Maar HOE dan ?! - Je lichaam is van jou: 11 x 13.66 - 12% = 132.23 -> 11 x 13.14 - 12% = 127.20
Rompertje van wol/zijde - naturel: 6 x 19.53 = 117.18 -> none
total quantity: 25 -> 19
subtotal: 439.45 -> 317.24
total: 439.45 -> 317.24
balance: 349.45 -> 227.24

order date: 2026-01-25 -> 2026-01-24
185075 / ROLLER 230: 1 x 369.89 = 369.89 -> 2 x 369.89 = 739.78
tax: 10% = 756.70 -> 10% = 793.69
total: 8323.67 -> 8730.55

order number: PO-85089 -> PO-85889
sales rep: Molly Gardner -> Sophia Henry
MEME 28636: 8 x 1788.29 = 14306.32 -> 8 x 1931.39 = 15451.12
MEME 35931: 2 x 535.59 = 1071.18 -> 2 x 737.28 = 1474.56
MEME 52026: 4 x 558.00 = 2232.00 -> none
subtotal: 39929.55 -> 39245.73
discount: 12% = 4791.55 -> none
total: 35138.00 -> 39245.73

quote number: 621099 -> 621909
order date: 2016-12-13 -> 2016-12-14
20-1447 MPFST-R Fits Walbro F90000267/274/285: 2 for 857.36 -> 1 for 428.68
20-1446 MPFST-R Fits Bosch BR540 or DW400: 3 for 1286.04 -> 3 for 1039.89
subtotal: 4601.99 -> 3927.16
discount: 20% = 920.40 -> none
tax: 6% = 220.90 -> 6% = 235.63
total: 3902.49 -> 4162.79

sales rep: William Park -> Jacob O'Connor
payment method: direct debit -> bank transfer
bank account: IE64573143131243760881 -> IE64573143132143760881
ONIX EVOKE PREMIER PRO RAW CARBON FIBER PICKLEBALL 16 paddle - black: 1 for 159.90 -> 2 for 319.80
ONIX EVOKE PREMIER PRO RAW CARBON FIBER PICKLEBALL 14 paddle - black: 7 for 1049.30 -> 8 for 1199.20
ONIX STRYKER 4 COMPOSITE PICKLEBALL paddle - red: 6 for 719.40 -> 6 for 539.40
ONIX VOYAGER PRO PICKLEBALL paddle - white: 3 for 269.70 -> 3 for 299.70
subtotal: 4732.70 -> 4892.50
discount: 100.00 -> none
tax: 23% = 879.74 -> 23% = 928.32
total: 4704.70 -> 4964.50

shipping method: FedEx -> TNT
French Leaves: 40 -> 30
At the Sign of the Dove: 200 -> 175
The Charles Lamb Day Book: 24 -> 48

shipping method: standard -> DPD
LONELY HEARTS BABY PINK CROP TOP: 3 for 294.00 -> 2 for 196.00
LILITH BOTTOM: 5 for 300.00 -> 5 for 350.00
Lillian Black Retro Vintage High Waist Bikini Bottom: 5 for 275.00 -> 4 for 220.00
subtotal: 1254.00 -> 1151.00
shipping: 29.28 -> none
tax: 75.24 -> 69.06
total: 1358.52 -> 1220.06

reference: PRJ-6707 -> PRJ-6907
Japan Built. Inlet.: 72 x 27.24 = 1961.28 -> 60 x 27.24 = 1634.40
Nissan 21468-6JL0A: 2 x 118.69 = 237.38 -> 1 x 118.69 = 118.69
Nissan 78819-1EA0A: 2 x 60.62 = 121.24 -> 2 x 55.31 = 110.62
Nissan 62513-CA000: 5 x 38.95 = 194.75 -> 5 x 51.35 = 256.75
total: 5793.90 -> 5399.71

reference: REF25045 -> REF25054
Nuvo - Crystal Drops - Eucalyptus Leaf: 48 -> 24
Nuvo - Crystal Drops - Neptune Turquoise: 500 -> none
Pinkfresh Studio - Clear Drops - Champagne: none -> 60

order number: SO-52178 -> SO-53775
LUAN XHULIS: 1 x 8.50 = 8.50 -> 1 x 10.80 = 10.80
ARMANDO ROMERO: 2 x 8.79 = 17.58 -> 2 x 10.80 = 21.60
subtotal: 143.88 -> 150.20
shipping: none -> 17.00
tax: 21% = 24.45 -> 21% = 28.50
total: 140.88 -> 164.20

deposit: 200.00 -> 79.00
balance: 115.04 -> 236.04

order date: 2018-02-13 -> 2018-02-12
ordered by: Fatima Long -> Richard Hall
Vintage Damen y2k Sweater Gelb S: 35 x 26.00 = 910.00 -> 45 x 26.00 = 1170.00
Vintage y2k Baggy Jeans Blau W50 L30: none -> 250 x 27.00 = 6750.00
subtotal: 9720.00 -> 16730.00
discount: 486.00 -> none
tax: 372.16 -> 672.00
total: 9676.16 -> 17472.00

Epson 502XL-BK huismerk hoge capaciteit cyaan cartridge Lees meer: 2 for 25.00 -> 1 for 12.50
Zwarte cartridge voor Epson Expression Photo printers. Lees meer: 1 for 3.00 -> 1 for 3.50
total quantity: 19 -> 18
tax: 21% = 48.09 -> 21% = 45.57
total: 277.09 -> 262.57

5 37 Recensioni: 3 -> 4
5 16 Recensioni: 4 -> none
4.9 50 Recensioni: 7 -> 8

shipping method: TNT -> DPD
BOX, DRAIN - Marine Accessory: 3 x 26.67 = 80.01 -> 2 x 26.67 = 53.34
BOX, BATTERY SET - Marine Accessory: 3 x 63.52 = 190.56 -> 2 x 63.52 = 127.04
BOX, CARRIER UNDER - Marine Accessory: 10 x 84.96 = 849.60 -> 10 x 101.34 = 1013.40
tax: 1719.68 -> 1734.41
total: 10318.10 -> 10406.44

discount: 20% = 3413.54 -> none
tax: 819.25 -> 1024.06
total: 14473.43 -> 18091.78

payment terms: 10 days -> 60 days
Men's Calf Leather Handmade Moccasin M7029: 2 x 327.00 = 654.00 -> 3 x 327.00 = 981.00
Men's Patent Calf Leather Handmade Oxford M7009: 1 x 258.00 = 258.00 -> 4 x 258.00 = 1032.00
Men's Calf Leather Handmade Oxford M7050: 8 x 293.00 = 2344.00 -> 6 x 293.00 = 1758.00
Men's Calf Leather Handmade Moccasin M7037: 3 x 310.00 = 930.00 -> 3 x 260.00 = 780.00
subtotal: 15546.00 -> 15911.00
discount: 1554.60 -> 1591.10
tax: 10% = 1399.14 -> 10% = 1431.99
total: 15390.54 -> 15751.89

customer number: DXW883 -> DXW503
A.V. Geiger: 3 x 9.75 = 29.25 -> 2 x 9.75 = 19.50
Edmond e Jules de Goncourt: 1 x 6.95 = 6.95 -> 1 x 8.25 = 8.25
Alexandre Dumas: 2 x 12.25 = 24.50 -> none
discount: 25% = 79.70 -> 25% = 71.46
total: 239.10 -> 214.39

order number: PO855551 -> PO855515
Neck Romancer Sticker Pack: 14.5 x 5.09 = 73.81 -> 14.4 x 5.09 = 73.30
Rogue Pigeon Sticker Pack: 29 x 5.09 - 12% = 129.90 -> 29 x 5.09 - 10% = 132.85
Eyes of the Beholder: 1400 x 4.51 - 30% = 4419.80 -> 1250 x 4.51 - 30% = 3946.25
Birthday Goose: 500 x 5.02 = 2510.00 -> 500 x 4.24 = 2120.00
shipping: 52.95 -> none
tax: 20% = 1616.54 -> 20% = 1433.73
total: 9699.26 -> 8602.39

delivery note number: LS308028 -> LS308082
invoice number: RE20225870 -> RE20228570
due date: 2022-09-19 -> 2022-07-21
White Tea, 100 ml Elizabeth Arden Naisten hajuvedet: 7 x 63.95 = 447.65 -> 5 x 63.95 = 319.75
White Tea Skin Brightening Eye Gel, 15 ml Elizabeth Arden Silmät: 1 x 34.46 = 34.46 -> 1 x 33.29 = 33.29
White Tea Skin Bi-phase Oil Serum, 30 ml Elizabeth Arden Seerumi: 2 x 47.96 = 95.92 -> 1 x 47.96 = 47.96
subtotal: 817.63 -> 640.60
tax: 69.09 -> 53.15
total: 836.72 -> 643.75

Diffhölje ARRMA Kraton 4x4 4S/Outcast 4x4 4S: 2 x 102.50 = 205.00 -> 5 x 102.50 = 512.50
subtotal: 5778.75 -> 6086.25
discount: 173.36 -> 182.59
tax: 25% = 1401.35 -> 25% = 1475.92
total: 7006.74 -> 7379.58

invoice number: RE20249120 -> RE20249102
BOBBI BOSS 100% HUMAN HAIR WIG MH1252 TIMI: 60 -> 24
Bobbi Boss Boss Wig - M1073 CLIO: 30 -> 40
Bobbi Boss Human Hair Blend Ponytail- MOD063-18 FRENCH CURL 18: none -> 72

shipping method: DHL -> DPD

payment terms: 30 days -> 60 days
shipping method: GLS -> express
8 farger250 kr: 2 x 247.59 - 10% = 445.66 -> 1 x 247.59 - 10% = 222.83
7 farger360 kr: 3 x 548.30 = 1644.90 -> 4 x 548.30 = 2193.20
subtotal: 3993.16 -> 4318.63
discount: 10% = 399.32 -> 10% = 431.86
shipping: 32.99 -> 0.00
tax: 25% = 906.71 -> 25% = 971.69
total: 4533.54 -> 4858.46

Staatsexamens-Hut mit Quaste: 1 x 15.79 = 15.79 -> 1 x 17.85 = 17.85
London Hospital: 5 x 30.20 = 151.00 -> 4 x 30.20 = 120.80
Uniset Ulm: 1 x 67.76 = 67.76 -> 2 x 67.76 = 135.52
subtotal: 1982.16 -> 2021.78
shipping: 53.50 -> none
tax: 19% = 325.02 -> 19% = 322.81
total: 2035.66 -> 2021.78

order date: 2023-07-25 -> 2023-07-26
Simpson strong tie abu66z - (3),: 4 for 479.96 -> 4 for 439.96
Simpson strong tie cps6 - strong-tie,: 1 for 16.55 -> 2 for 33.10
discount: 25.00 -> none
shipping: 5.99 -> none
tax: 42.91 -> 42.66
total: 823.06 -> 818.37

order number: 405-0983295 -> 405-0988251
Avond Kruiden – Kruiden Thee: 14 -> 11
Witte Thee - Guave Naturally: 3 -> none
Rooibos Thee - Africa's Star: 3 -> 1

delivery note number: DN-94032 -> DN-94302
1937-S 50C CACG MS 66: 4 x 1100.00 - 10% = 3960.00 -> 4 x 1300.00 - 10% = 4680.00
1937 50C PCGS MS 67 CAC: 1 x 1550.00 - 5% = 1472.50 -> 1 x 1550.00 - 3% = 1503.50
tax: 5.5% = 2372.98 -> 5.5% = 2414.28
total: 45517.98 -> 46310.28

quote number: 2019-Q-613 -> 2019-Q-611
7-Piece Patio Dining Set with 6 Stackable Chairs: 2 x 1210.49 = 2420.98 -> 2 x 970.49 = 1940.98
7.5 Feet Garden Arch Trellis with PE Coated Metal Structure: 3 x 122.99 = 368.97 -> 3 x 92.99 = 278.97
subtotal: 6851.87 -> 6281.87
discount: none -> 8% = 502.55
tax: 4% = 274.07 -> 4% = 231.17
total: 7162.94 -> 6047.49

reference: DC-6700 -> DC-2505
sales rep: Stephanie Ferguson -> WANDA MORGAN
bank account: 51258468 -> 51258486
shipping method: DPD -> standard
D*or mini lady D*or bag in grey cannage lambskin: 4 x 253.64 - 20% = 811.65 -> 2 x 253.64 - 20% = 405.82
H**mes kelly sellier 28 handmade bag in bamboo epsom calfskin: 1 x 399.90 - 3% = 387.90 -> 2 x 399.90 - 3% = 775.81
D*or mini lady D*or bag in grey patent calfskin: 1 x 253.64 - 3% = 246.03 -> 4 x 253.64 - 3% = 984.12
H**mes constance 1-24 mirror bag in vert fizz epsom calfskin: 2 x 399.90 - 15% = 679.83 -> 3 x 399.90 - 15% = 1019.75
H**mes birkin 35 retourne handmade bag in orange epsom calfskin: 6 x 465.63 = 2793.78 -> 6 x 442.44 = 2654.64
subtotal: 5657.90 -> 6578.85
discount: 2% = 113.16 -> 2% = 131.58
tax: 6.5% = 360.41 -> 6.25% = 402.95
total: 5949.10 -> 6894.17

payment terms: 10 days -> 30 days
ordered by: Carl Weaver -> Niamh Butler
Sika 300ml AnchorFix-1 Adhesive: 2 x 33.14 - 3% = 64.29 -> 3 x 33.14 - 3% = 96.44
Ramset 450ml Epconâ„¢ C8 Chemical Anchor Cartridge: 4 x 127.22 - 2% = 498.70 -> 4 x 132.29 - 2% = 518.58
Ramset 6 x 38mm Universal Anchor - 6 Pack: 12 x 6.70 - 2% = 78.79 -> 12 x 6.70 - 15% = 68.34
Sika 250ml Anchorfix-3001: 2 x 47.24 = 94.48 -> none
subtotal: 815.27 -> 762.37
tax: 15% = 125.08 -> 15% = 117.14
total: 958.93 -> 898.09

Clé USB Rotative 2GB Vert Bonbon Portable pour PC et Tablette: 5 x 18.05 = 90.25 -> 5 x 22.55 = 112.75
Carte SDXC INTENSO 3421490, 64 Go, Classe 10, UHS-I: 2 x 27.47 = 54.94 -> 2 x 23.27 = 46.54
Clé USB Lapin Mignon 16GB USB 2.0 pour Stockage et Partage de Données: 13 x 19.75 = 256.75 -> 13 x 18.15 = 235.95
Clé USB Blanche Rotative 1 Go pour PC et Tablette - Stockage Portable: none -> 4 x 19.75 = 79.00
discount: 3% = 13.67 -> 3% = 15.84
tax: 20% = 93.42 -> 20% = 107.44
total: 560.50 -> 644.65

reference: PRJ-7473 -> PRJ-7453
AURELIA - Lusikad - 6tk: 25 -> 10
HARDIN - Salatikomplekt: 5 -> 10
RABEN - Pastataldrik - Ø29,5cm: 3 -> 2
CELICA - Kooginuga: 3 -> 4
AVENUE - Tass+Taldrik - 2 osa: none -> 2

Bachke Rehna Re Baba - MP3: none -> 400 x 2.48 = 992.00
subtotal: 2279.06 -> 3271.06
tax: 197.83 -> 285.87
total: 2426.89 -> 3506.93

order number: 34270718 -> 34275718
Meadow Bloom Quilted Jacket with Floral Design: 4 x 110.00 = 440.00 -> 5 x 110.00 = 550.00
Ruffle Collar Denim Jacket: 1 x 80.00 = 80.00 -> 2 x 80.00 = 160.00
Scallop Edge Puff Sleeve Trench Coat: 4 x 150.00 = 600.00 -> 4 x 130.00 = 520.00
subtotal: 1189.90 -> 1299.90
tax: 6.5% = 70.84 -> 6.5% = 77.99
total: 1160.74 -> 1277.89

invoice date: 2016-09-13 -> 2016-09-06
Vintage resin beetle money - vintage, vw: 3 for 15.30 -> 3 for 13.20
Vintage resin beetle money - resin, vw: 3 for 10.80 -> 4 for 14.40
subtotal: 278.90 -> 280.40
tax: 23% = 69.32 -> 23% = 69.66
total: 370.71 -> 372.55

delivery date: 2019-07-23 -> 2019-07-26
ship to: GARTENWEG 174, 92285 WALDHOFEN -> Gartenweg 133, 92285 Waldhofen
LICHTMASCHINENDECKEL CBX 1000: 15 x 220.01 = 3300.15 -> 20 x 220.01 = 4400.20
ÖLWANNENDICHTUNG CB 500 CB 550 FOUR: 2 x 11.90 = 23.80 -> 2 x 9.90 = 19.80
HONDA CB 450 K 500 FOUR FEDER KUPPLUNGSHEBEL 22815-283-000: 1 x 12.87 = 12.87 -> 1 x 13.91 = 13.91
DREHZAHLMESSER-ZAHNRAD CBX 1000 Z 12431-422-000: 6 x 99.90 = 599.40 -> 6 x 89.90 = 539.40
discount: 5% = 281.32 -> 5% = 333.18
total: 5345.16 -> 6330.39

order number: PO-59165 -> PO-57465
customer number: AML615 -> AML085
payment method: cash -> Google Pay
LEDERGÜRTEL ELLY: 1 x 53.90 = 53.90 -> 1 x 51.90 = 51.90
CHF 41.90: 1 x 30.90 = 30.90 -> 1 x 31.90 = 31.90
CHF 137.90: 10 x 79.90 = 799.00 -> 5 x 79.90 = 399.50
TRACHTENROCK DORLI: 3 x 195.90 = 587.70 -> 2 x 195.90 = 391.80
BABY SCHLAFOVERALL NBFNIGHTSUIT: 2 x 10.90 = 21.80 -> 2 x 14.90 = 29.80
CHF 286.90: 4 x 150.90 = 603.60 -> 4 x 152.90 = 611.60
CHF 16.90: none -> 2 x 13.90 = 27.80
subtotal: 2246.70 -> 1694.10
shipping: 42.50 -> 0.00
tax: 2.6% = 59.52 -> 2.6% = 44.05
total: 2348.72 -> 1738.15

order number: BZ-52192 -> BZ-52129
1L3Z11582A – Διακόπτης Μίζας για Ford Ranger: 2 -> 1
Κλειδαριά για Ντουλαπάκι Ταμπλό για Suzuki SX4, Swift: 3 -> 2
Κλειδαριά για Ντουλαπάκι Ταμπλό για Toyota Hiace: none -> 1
· · · · ·
▸ **What this task involves**:
Retype, exactly and in full, the lines above from the one containing "ONIX EVOKE PREMIER PRO RAW CARBON FIBER PICKLEBALL 14" through the one containing "shipping: 29.28 -> none".

▸ **Result**:
ONIX EVOKE PREMIER PRO RAW CARBON FIBER PICKLEBALL 14 paddle - black: 7 for 1049.30 -> 8 for 1199.20
ONIX STRYKER 4 COMPOSITE PICKLEBALL paddle - red: 6 for 719.40 -> 6 for 539.40
ONIX VOYAGER PRO PICKLEBALL paddle - white: 3 for 269.70 -> 3 for 299.70
subtotal: 4732.70 -> 4892.50
discount: 100.00 -> none
tax: 23% = 879.74 -> 23% = 928.32
total: 4704.70 -> 4964.50

shipping method: FedEx -> TNT
French Leaves: 40 -> 30
At the Sign of the Dove: 200 -> 175
The Charles Lamb Day Book: 24 -> 48

shipping method: standard -> DPD
LONELY HEARTS BABY PINK CROP TOP: 3 for 294.00 -> 2 for 196.00
LILITH BOTTOM: 5 for 300.00 -> 5 for 350.00
Lillian Black Retro Vintage High Waist Bikini Bottom: 5 for 275.00 -> 4 for 220.00
subtotal: 1254.00 -> 1151.00
shipping: 29.28 -> none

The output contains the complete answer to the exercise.